In my last post I mentioned that the Buxton (Maine) Police Department had been short on details about its investigation into the burglary, robbery, and assault of a 61-year-old woman in April, i.e., the investigation that led to charges against three suspects who almost definitely were innocent. I mentioned collateral consequences of arrest in that piece, and one thing that I had in mind (but did not mention) was job loss. Michael Crocker, it turns out, really exemplifies some of the collateral damage that can be wrought on an arrestee’s life; in addition to the problems I mentioned yesterday, he was terminated by his employer after he was arrested, despite the legal system’s presumption of innocence until guilt is proven. Also, he claims, someone pulled a gun on him, and he was not allowed to see his daughter for some time.

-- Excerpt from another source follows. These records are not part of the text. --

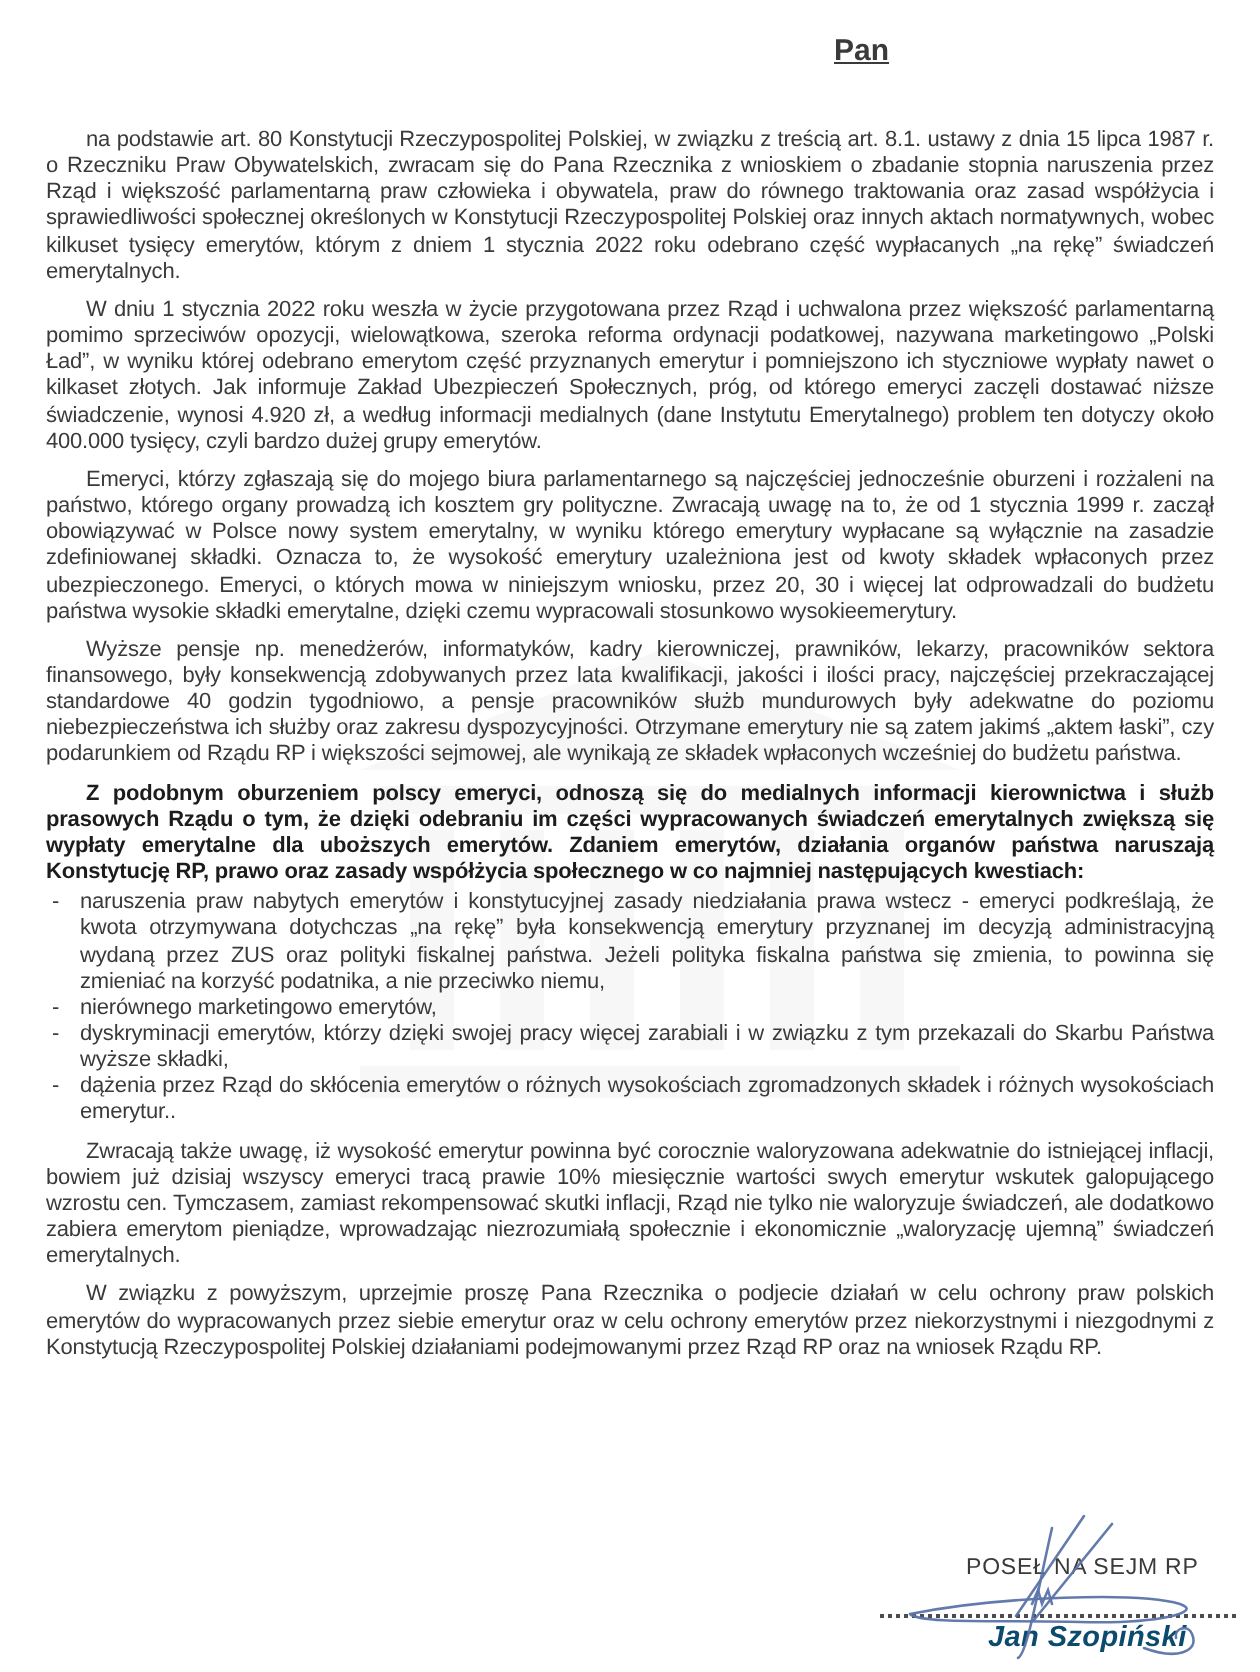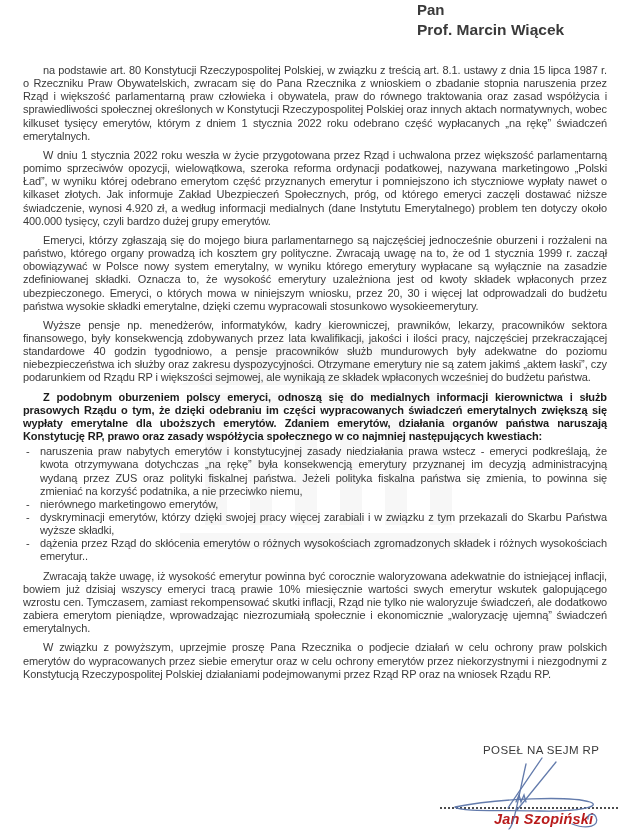--- a/index.html
+++ b/index.html
@@ -24,9 +24,10 @@
   }
   
   .recipient {
-    position: absolute; left: 417px; top: 1px;
+    position: absolute; left: 417px; top: 17px;
     line-height: 1.2;
     white-space: nowrap;
+    text-decoration: underline;
   }
   .recipient .salutation { font-weight: bold; font-size: 15px; }
   .recipient .name { font-weight: bold; font-size: 15.5px; margin-top: 2px; }

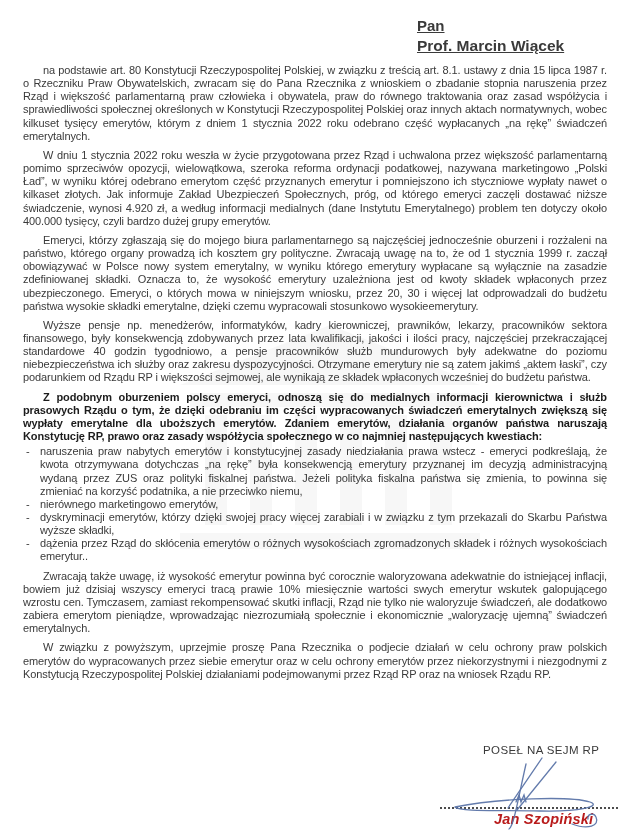--- a/index.html
+++ b/index.html
@@ -111,7 +111,6 @@
 
   <div class="recipient">
     <div class="salutation">Pan</div>
-    <div class="name">Prof. Marcin Wiącek</div>
   </div>
 
   <div class="body-text">

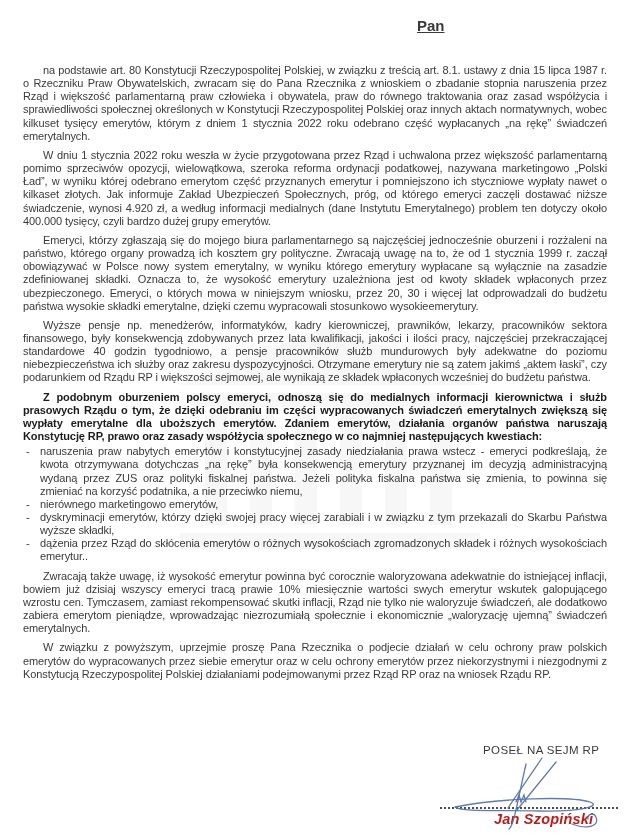--- a/index.html
+++ b/index.html
@@ -61,7 +61,7 @@
 
   
   .sig-role {
-    position: absolute; left: 483px; top: 744px;
+    position: absolute; left: 483px; top: 778px;
     font-size: 11.5px; letter-spacing: 0.4px;
     color: var(--color-text, #3a3a3a);
     white-space: nowrap;

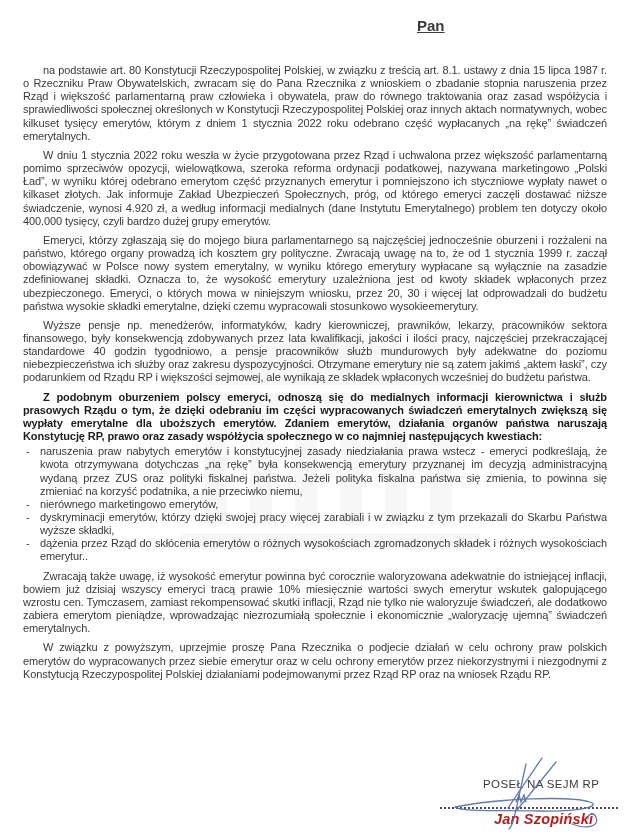--- a/index.html
+++ b/index.html
@@ -75,7 +75,7 @@
     position: absolute; left: 494px; top: 811px;
     font-size: 14.5px; font-weight: bold; font-style: italic;
     letter-spacing: 0.2px;
-    color: #b91c1c;
+    color: #0c4a6e;
     white-space: nowrap;
   }
   .sig-ink {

It would have been reckless for me to speculate publicly, but I casually discussed the case with a few people (not lawyers) and wondered aloud whether the BPD’s false lead had originated with one of the truly guilty parties, someone with an interest in deflecting police attention elsewhere. I suppose I had the right general idea, because the police chief now says that his force relied on information from an informant with a rap sheet and other charges pending. According to the police, the informant’s information seemed reliable because he knew details about the crime that were not publicly known at that point.  I do not mean to suggest that the informant may have been involved with the crime, but, rather, would like to note that such “cooperation” with the police often originates with a desire to get a good plea bargain. In Crocker’s case, he was lucky enough to have solid evidence that he was far from the scene of the crime on the night in question. Many others have not been so lucky, instead doing hard time based on questionable testimony from jailhouse informants or shoddy detective work. Do a Google or DuckDuckGo search for Project Innocence, jailhouse informants, or convicted but innocent, if you doubt that.